(Items from a dataset)
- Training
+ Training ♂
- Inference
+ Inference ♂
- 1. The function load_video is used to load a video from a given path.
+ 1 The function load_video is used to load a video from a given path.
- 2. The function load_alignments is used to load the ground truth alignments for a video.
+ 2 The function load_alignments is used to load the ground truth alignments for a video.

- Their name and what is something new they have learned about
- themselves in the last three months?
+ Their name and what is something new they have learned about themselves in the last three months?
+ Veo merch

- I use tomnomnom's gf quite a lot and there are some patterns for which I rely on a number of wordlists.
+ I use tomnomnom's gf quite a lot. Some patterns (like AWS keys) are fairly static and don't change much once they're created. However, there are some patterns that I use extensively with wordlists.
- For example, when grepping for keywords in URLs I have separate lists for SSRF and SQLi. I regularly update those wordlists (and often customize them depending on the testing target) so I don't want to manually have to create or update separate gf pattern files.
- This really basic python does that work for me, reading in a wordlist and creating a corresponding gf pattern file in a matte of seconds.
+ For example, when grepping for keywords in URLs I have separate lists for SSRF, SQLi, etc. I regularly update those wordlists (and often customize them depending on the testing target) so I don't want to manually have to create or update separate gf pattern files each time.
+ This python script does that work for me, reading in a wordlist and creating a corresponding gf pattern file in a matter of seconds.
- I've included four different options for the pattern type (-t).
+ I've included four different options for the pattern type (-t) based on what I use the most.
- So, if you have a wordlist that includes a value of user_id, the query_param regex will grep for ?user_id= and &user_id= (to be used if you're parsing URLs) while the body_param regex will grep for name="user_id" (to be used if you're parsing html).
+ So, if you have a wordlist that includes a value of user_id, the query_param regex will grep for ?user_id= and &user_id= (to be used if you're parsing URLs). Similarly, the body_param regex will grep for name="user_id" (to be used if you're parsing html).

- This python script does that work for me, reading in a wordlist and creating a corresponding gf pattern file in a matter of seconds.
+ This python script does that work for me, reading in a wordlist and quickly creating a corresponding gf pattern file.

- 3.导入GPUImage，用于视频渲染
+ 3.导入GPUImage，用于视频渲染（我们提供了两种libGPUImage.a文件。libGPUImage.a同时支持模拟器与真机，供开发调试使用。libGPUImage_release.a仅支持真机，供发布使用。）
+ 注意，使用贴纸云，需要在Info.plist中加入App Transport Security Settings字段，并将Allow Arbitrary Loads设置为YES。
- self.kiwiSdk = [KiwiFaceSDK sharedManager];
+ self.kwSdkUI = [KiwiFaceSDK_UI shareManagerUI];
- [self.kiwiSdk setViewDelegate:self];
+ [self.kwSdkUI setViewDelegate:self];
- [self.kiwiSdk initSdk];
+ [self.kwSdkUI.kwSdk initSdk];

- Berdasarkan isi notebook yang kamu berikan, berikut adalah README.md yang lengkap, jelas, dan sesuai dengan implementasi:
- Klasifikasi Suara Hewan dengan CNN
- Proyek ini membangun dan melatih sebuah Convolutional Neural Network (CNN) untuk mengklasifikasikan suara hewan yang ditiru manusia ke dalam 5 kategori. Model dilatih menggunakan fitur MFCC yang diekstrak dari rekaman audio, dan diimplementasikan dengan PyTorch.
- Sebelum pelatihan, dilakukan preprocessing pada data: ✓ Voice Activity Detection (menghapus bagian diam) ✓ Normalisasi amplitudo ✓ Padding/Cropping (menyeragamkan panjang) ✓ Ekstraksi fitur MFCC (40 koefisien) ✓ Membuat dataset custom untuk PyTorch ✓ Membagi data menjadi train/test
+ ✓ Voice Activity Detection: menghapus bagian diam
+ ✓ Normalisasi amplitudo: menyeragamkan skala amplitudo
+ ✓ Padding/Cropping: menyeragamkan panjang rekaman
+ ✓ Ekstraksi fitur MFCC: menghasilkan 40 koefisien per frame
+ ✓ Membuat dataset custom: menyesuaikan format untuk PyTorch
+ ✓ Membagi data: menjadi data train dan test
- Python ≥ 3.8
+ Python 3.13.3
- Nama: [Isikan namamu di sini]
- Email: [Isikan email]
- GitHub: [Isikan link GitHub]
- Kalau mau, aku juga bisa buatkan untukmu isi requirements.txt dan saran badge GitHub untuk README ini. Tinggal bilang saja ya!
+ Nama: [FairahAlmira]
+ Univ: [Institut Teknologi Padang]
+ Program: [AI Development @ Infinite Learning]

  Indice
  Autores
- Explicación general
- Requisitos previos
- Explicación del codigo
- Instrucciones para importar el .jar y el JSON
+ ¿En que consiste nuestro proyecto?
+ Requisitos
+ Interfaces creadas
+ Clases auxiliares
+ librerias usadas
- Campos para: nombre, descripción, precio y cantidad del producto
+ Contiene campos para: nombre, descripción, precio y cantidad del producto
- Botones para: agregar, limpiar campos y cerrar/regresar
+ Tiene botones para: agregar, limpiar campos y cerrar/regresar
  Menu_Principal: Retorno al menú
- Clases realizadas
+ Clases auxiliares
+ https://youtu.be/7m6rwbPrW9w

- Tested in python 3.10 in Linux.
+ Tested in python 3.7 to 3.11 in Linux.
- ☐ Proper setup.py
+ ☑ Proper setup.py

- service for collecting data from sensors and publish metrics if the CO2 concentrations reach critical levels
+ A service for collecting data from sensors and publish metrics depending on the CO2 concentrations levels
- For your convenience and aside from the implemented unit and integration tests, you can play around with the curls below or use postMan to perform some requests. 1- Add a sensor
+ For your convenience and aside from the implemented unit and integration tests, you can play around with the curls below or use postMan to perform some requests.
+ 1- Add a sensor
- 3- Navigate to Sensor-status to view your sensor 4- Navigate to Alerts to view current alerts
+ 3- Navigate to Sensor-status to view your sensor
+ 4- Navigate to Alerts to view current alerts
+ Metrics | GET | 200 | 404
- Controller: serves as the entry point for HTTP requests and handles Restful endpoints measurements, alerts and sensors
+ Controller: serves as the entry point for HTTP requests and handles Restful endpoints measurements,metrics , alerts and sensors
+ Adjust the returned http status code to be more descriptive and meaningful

Exercise prompt:
Above are the records. Print exactly, and only, the lines from the line with "- Their name" to the line with "extensively with wordlists.", both inclusive.

Problem solution:
- Their name and what is something new they have learned about
- themselves in the last three months?
+ Their name and what is something new they have learned about themselves in the last three months?
+ Veo merch

- I use tomnomnom's gf quite a lot and there are some patterns for which I rely on a number of wordlists.
+ I use tomnomnom's gf quite a lot. Some patterns (like AWS keys) are fairly static and don't change much once they're created. However, there are some patterns that I use extensively with wordlists.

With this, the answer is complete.